What a Nice String - codepath/compsci_guides GitHub Wiki

Unit 7 Session 2 (Click for link to problem statements)

Problem Highlights

  • 💡 Difficulty: Medium
  • Time to complete: 20 mins
  • 🛠️ Topics: Divide and Conquer, Recursion, Strings

1: U-nderstand

Understand what the interviewer is asking for by using test cases and questions about the problem.

  • Established a set (2-3) of test cases to verify their own solution later.
  • Established a set (1-2) of edge cases to verify their solution handles complexities.
  • Have fully understood the problem and have no clarifying questions.
  • Have you verified any Time/Space Constraints for this problem?
  • Q: What should the function return if no "nice" substring exists?
    • A: If no "nice" substring exists, the function should return an empty string.
HAPPY CASE
Input: "YazaAay"
Output: "aAa"
Explanation: "aAa" is the longest "nice" substring.

EDGE CASE
Input: "Bb"
Output: "Bb"
Explanation: The whole string is "nice" because it contains both uppercase and lowercase 'b'.

2: M-atch

Match what this problem looks like to known categories of problems, e.g.
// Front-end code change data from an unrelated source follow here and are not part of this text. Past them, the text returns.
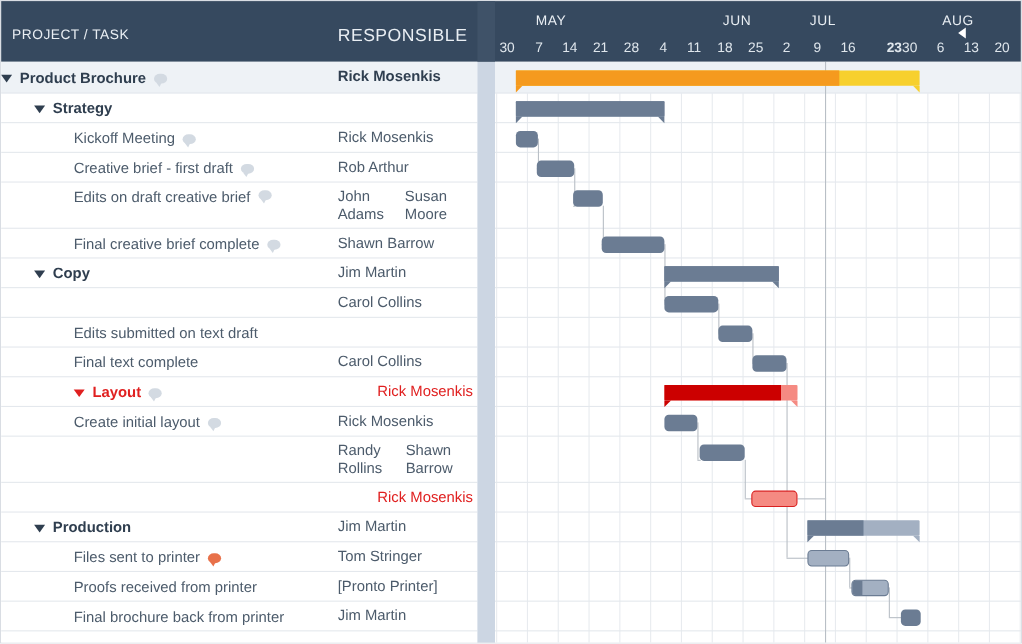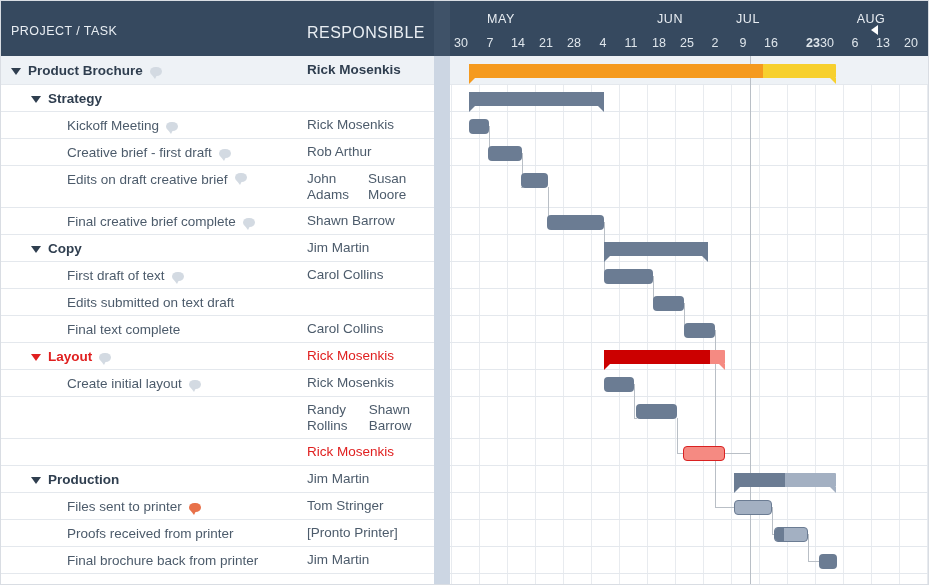--- a/index.html
+++ b/index.html
@@ -91,26 +91,26 @@
   }
   .cell-task.two-line { align-items: flex-start; padding-top: 6px; box-sizing: border-box; }
   .cell-resp {
     position: absolute; top: 0; left: 306px;
     width: 127px; height: 100%;
     display: flex; align-items: center;
     font-size: 13.5px; color: #4c5b6b;
     line-height: 16px;
   }
   .cell-resp.two-line { align-items: flex-start; padding-top: 5px; box-sizing: border-box; }
-  .lvl-0 { padding-left: 10px; font-weight: bold; color: #2f3e4f; }
+  .lvl-0 { font-weight: bold; color: #2f3e4f; }
   .lvl-1 { padding-left: 30px; font-weight: bold; color: #2f3e4f; }
   .lvl-2 { padding-left: 66px; font-weight: normal; }
   .row.project .cell-resp { font-weight: bold; color: #2f3e4f; }
   .row.group .cell-resp { font-weight: normal; color: #4c5b6b; }
-  .red .cell-task, .red .cell-resp { color: #e02020 !important; }
+  .red .cell-task, .red .cell-resp { color: #e02020 !important; margin-left: 36px; }
   .tri {
     display: inline-block;
     width: 0; height: 0;
     border-left: 5px solid transparent;
     border-right: 5px solid transparent;
     border-top: 7px solid #2f3e4f;
     margin-right: 7px;
     position: relative; top: 1px;
     flex: none;
   }
@@ -289,24 +289,20 @@
       <div class="row group" style="top: 179px; height: 27px;">
         <div class="cell-task lvl-1">
           <span class="tri"></span>
           <span class="tasklabel">Copy</span>
         </div>
         <div class="cell-resp">
           <div>Jim Martin</div>
         </div>
       </div>
       <div class="row" style="top: 206px; height: 27px;">
-        <div class="cell-task lvl-2">
-          <span class="tasklabel">First draft of text</span>
-          <span class="bubble"></span>
-        </div>
         <div class="cell-resp">
           <div>Carol Collins</div>
         </div>
       </div>
       <div class="row" style="top: 233px; height: 27px;">
         <div class="cell-task lvl-2">
           <span class="tasklabel">Edits submitted on text draft</span>
         </div>
         <div class="cell-resp"></div>
       </div>

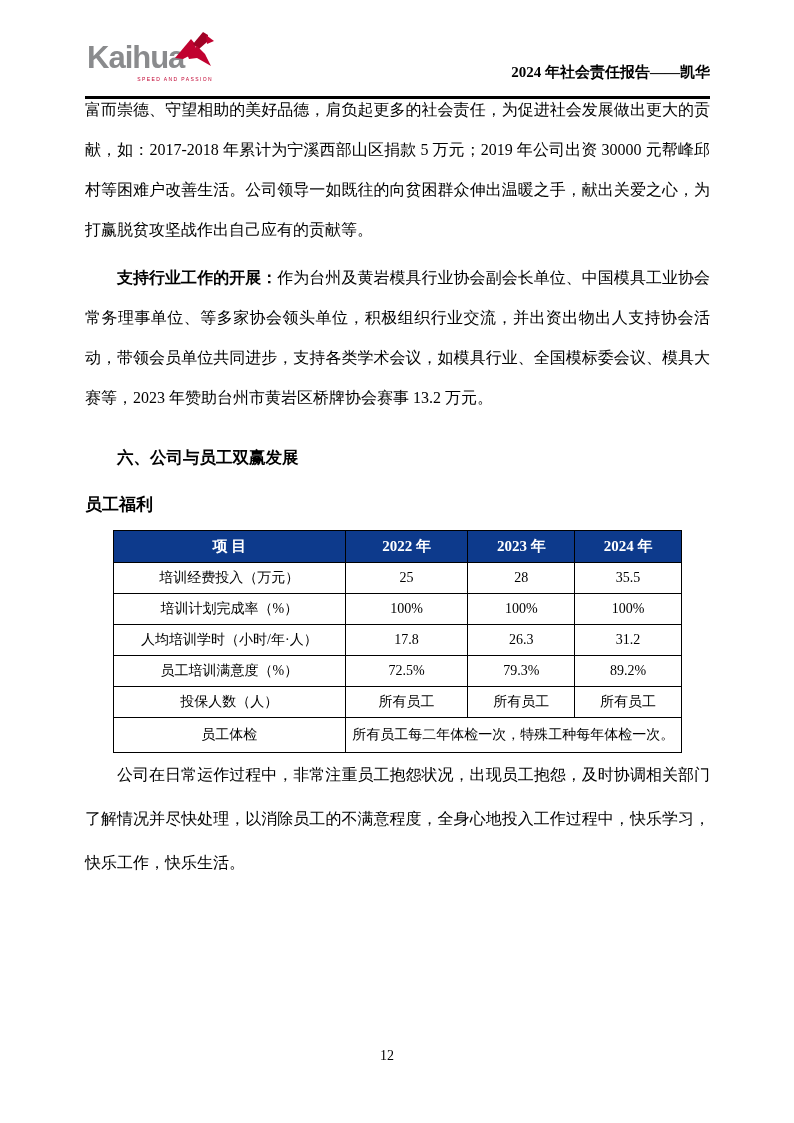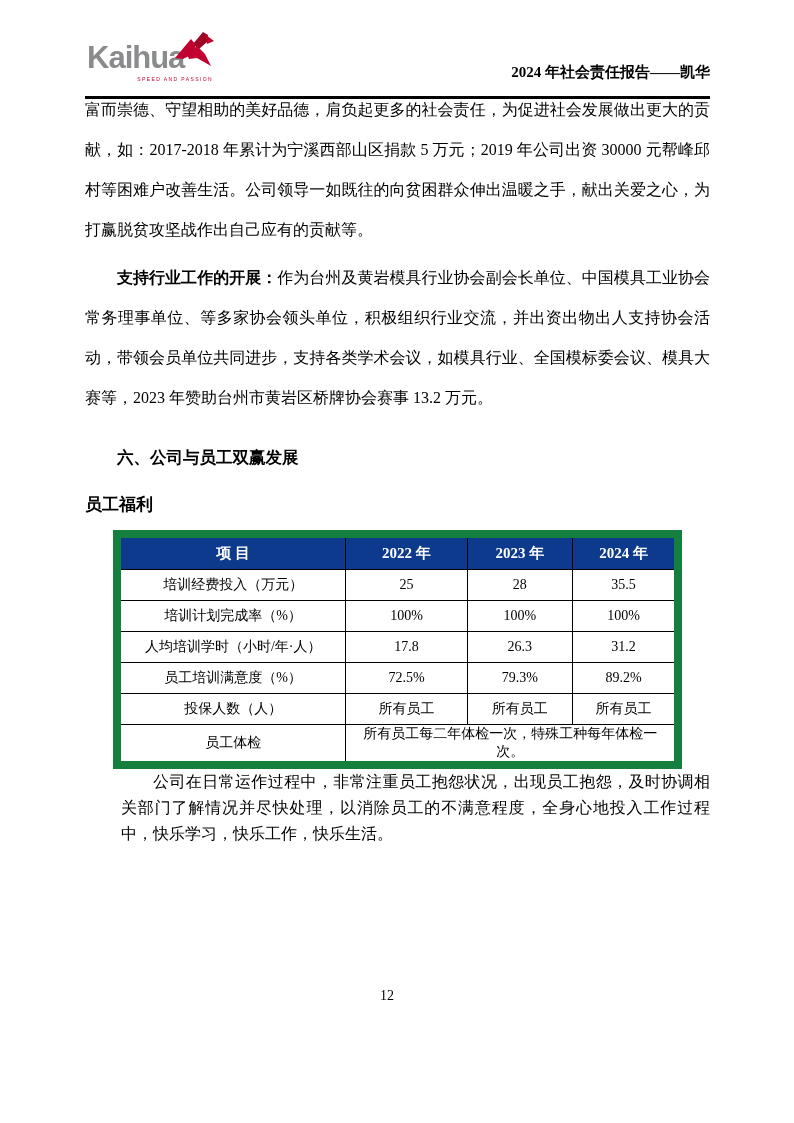--- a/index.html
+++ b/index.html
@@ -59,37 +59,37 @@
   }
   table.benefits{
     margin-top:10px;width:569px;margin-left:28px;
     border-collapse:collapse;table-layout:fixed;
     font-size:14px;
   }
   table.benefits th,table.benefits td{
     border:1px solid #000;text-align:center;vertical-align:middle;
     padding:0 4px;height:30px;
   }
-  table.benefits{border:8px solid #15803d;padding-left:32px;}
+  table.benefits{border:1px solid #15803d;padding-left:32px;}
   table.benefits thead th{
     background:#0d3a8c;color:#ffffff;font-weight:bold;
     font-size:15px;height:31px;
   }
   td.merged-value{text-align:left;padding-left:10px;}
   tr.last-row td{height:34px;}
   col.c-label{width:40.8%;}
   col.c-y1{width:21.6%;}
   col.c-y2{width:18.8%;}
   col.c-y3{width:18.8%;}
 
-  p.para4,p.para5{line-height:26px;text-indent:32px;margin-top:0;margin-left:36px;}
+  p.para4,p.para5{line-height:44px;text-indent:32px;margin-top:0;}
 
   
   .page-number{
-    position:absolute;left:0;top:988px;width:774px;
+    position:absolute;left:0;top:1048px;width:774px;
     text-align:center;font-size:14px;
   }
 </style>
 </head>
 <body>
 
 <div class="page">
 
   <div class="header">
     <div class="logo">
Linked List or Dynamic Programming, and strategies or patterns in those categories.

This problem is a variation on searching for patterns within strings, suitable for a divide and conquer approach:

  • Splitting the string and finding the longest "nice" substring in each part, then comparing results.

3: P-lan

Plan the solution with appropriate visualizations and pseudocode.
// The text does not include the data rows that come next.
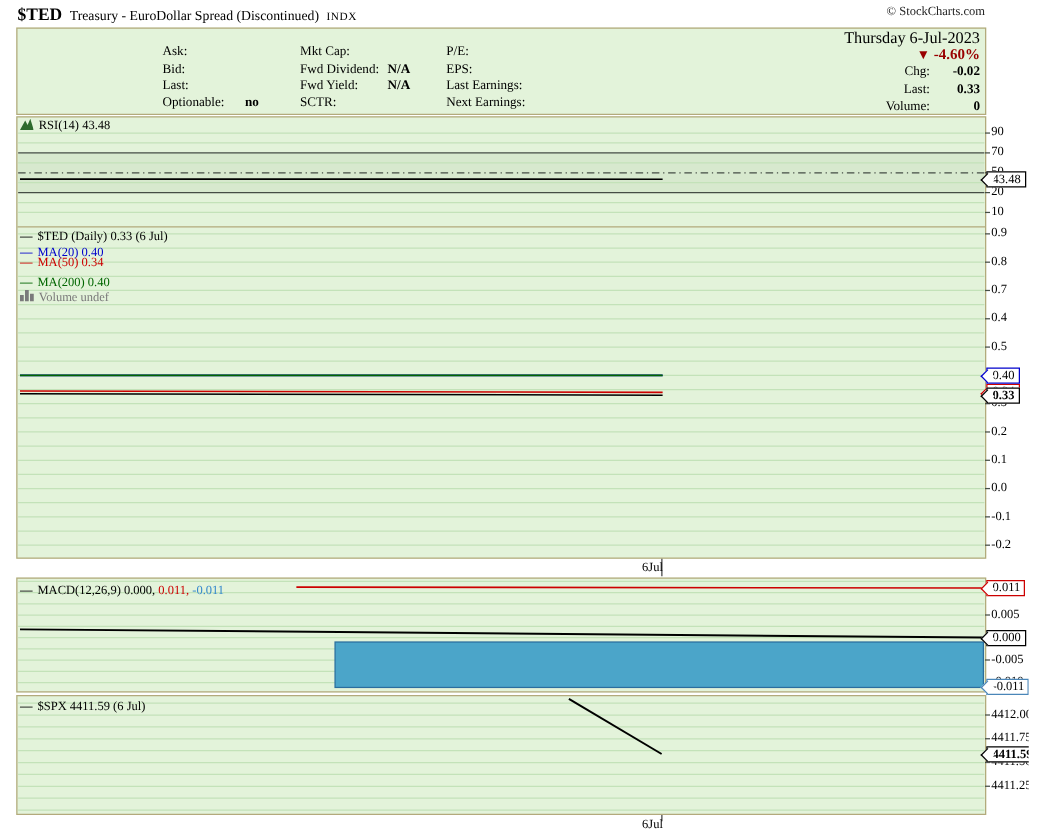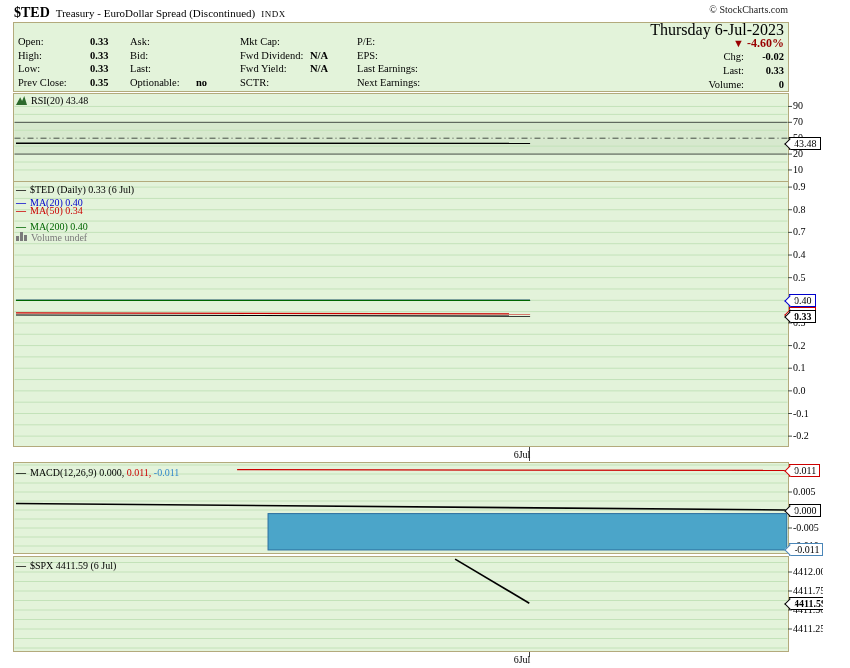--- a/index.html
+++ b/index.html
@@ -22,21 +22,21 @@
   #quote-panel{top:22px;height:70px;font-size:10.5px;}
   .qcol{position:absolute;top:12px;line-height:13.7px;white-space:nowrap;}
   .qcol .ql{display:inline-block;}
   .qcol .qv{font-weight:bold;}
   #qc1{left:4px;}  #qc1 .ql{width:72px;}
   #qc2{left:116px;}#qc2 .ql{width:66px;}
   #qc3{left:226px;}#qc3 .ql{width:70px;}
   #qc4{left:343px;}
   #qright{position:absolute;right:4px;top:0px;text-align:right;line-height:13.7px;white-space:nowrap;}
   #qright .qvr{display:inline-block;width:40px;font-weight:bold;text-align:right;}
-  #qright .qdate{font-size:16px;}
+  #qright .qdate{font-size:13px;}
   .pct-row{color:#990000;font-weight:bold;font-size:12px;}
   .pct-row .tri{font-size:11px;margin-right:3px;}
   
   .lgd{position:absolute;z-index:4;font-size:10px;white-space:nowrap;}
   .dash{font-weight:bold;margin-right:4px;}
   .rsi-icon{display:inline-block;width:11px;height:9px;background:#2d6a2d;
             clip-path:polygon(0 100%,38% 15%,55% 55%,75% 0,100% 100%);
             margin-right:4px;vertical-align:-1px;}
   .vol-icon{display:inline-block;width:11px;height:9px;position:relative;margin-right:4px;}
   .vol-icon i{position:absolute;bottom:0;width:2.5px;background:#7a7a7a;}
@@ -62,26 +62,20 @@
 <body>
 
 <div class="page" id="page">
 
   <div class="hdr">
     <span class="sym">$TED</span><span class="desc">Treasury - EuroDollar Spread (Discontinued)</span><span class="exch">INDX</span>
     <span class="copy">© StockCharts.com</span>
   </div>
 
   <div class="panel" id="quote-panel">
-    <div class="qcol" id="qc1">
-      <div><span class="ql">Open:</span><span class="qv">0.33</span></div>
-      <div><span class="ql">High:</span><span class="qv">0.33</span></div>
-      <div><span class="ql">Low:</span><span class="qv">0.33</span></div>
-      <div><span class="ql">Prev Close:</span><span class="qv">0.35</span></div>
-    </div>
     <div class="qcol" id="qc2">
       <div><span class="ql">Ask:</span><span class="qv"></span></div>
       <div><span class="ql">Bid:</span><span class="qv"></span></div>
       <div><span class="ql">Last:</span><span class="qv"></span></div>
       <div><span class="ql">Optionable:</span><span class="qv">no</span></div>
     </div>
     <div class="qcol" id="qc3">
       <div><span class="ql">Mkt Cap:</span><span class="qv"></span></div>
       <div><span class="ql">Fwd Dividend:</span><span class="qv">N/A</span></div>
       <div><span class="ql">Fwd Yield:</span><span class="qv">N/A</span></div>
@@ -104,21 +98,21 @@
 
   <div class="panel" id="block1">
     <div class="divider"></div>
   </div>
 
   <div class="panel" id="macd-panel"></div>
 
   <div class="panel" id="spx-panel"></div>
 
   <div class="lgd" style="left:16px;top:95px;">
-    <span class="rsi-icon"></span><span>RSI(20) 43.48</span>
+    <span class="rsi-icon"></span><span>RSI(14) 43.48</span>
   </div>
 
   <div class="lgd" style="left:16px;top:184px;">
     <span class="dash" style="color:#000;">—</span><span>$TED (Daily) 0.33 (6 Jul)</span>
   </div>
   <div class="lgd" style="left:16px;top:196.5px;color:#0000cc;">
     <span class="dash">—</span><span>MA(20) 0.40</span>
   </div>
   <div class="lgd" style="left:16px;top:205px;color:#cc0000;">
     <span class="dash">—</span><span>MA(50) 0.34</span>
General Idea: Divide the string into halves, recursively find the longest "nice" substring in each half, and return the longest of them.
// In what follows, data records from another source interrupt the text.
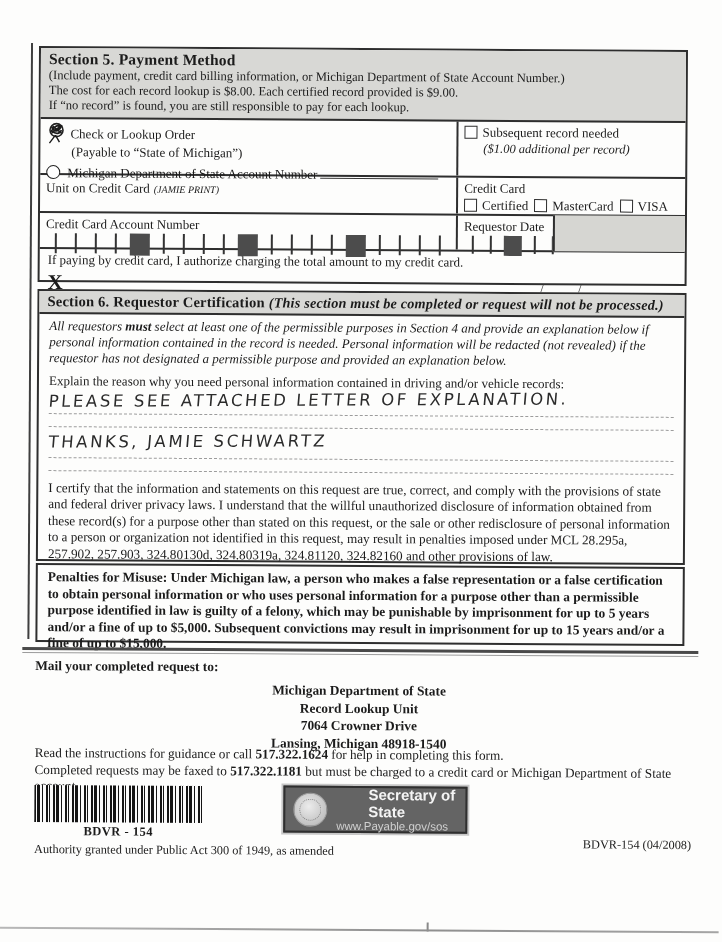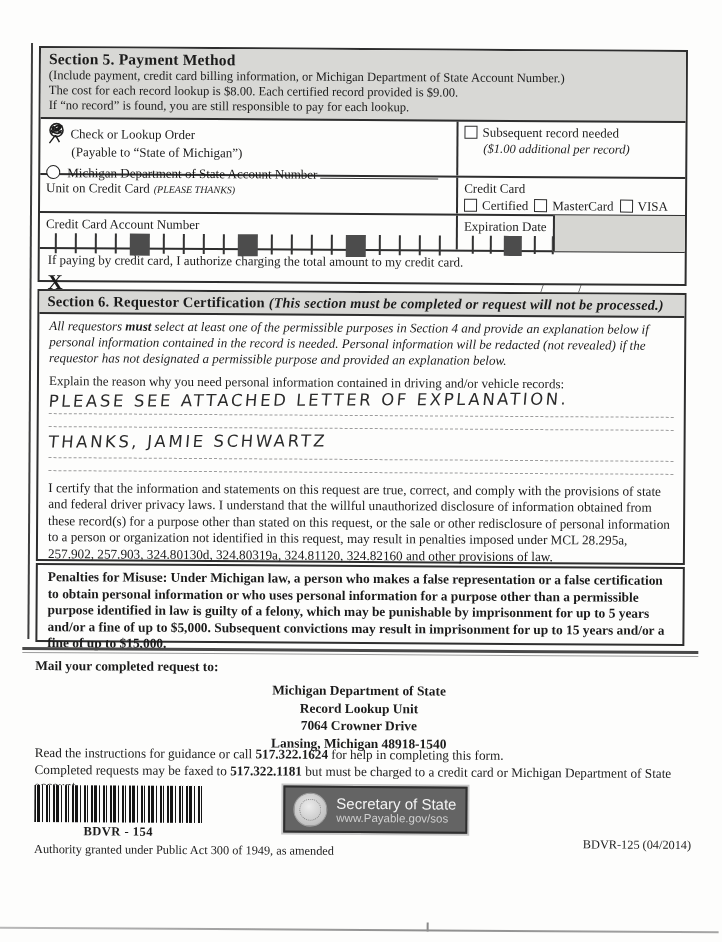--- a/index.html
+++ b/index.html
@@ -61,21 +61,21 @@
   .instr{position:absolute;left:37px;top:747px;font-size:13.2px;line-height:16.5px;width:664px;}
   .barcode{position:absolute;left:37px;top:787px;width:168px;height:37px;
     background:repeating-linear-gradient(90deg,#141414 0 2px,#fafafa 2px 3px,#141414 3px 6px,#fafafa 6px 8px,#141414 8px 9px,#fafafa 9px 12px,#141414 12px 14px,#fafafa 14px 15px,#141414 15px 16px,#fafafa 16px 19px);}
   .bclabel{position:absolute;left:37px;top:826px;width:168px;text-align:center;font-weight:bold;font-size:12.5px;letter-spacing:.5px;}
   .badge{position:absolute;left:286px;top:786px;width:184px;height:47px;background:#646464;
          border:2px solid #2f2f2f;display:flex;align-items:center;gap:9px;padding:0 8px;box-sizing:border-box;
          box-shadow:0 0 0 2px #c7c7c7;}
   .seal{width:32px;height:32px;border-radius:50%;background:radial-gradient(circle at 45% 40%, #ececec 0%, #c2c2c2 70%, #a8a8a8 100%);
         border:1.5px solid #9e9e9e;flex:0 0 auto;display:flex;align-items:center;justify-content:center;}
   .seal-inner{width:20px;height:20px;border-radius:50%;border:1px dotted #8a8a8a;}
-  .badge-title{font-family:"Liberation Sans",sans-serif;font-weight:normal;color:#f4f4f4;font-size:15px;line-height:17px;}
+  .badge-title{font-family:"Liberation Sans",sans-serif;font-weight:bold;color:#f4f4f4;font-size:15px;line-height:17px;margin-left:32px;}
   .badge-url{font-family:"Liberation Sans",sans-serif;color:#cfcfcf;font-size:11.5px;line-height:13px;}
   .authority{position:absolute;left:37px;top:844px;font-size:12.3px;}
   .formnum{position:absolute;right:28px;top:836px;font-size:12.3px;}
 
   
   .edge-line{position:absolute;left:29px;top:45px;width:2px;height:596px;background:#3f3f3f;}
   .bottom-line{position:absolute;left:0;top:929px;width:722px;height:2px;background:linear-gradient(90deg,#b8b8b8,#8f8f8f 60%,#a5a5a5);}
   .bottom-tick{position:absolute;left:430px;top:922px;width:2px;height:9px;background:#8a8a8a;}
 
   .datewrap{text-align:center;}
@@ -116,21 +116,21 @@
         <div class="small">
           <span class="cb"></span><span>Subsequent record needed</span>
           <div style="font-style:italic;font-size:12.5px;margin-left:19px;">($1.00 additional per record)</div>
         </div>
       </div>
     </div>
 
     <div class="row" style="height:38px;">
       <div class="cellL">
         <span class="small">Unit on Credit Card</span>
-        <span class="tiny-italic">(PLEASE THANKS)</span>
+        <span class="tiny-italic">(JAMIE PRINT)</span>
       </div>
       <div class="cellR">
         <div class="small">Credit Card</div>
         <div class="small" style="display:flex;gap:6px;margin-top:1px;">
           <span><span class="cb"></span><span>Certified</span></span>
           <span><span class="cb"></span><span>MasterCard</span></span>
           <span><span class="cb"></span><span>VISA</span></span>
         </div>
       </div>
     </div>
@@ -154,21 +154,21 @@
               <span class="tick"></span>
               <span class="tick"></span>
               <span class="blocksep"></span>
               <span class="tick"></span>
               <span class="tick"></span>
               <span class="tick"></span>
               <span class="tick"></span>
             </div>
       </div>
       <div class="cellR" style="padding:1px 6px;">
-        <span class="small">Expiration Date</span>
+        <span class="small">Requestor Date</span>
         <div class="ticks exp">
               <span class="tick"></span>
               <span class="tick"></span>
               <span class="blocksep"></span>
               <span class="tick"></span>
               <span class="tick"></span>
             </div>
         <div class="grayfill"></div>
       </div>
     </div>
@@ -257,18 +257,18 @@
     <div class="seal">
           <div class="seal-inner"></div>
         </div>
     <div>
       <div class="badge-title">Secretary of State</div>
       <div class="badge-url">www.Payable.gov/sos</div>
     </div>
   </div>
 
   <div class="authority">Authority granted under Public Act 300 of 1949, as amended</div>
-  <div class="formnum">BDVR-125 (04/2014)</div>
+  <div class="formnum">BDVR-154 (04/2008)</div>
 
   <div class="bottom-tick"></div>
   <div class="bottom-line"></div>
  </div>
 </div>
 
 </body></html>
1) Check if the current string segment is "nice."
2) If not, split the string in half.
3) Recursively find the longest "nice" substring in each half.
4) Return the longer of the two "nice" substrings.

⚠️ Common Mistakes

  • Overlooking substrings that cross the middle of the string segment.
  • Not correctly identifying all characters in both cases (upper and lower).

4: I-mplement

Implement the code to solve the algorithm.

def is_nice(sub):
    """ Check if the substring 'sub' is nice, i.e., contains both uppercase and lowercase of each letter. """
    lower_count = {}
    upper_count = {}
    
    # Count lowercase and uppercase letters
    for char in sub:
        if 'a' <= char <= 'z':
            if char in lower_count:
                lower_count[char] += 1
            else:
                lower_count[char] = 1
        elif 'A' <= char <= 'Z':
            if char in upper_count:
                upper_count[char] += 1
            else:
                upper_count[char] = 1
    
    # Check if for every lowercase letter there is an uppercase version and vice versa
    for char in lower_count:
        upper_char = char.upper()
        if upper_char not in upper_count:
            return False
    
    for char in upper_count:
        lower_char = char.lower()
        if lower_char not in lower_count:
            return False

    return True

def longest_nice(ss):
    """ Recursive function to find the longest nice substring in 'ss'. """
    if len(ss) < 2:
        return ""
    if is_nice(ss):
        return ss
    mid = len(ss) // 2
    left = longest_nice(ss[:mid])
    right = longest_nice(ss[mid:])
    if len(left) >= len(right):
        return left
    else:
        return right

def longest_nice_substring(s):
    """ Main function to initialize the recursive search for the longest nice substring. """
    if len(s) < 2:
        return ""
    return longest_nice(s)

Alternative solution taking advantage of Python:

def is_nice(s):
    return set(s.lower()) == set(s.upper()) and set(s.lower()) == set([char.lower() for char in s if char.isalpha()])

def longest_nice_substring(s):
    if not s:
        return ""
    if is_nice(s):
        return s
    left = longest_nice_substring(s[:len(s)//2])
    right = longest_nice_substring(s[len(s)//2:])
    return max(left, right, key=len)

5: R-eview

Review the code by running specific example(s) and recording values (watchlist) of your code's variables along the way.

  • Test the function with input "YazaAay" to ensure it returns "aAa".
  • Validate with input "Bb" to confirm it returns "Bb" as expected.

6: E-valuate

Evaluate the performance of your algorithm and state any strong/weak or future potential work.

  • Time Complexity: Potentially O(n^2) in the worst case, depending on the distribution of characters and the length of the string as the entire string is checked at each recursion level.
  • Space Complexity: O(n) for the recursion stack, especially if the recursion depth approaches the length of the string.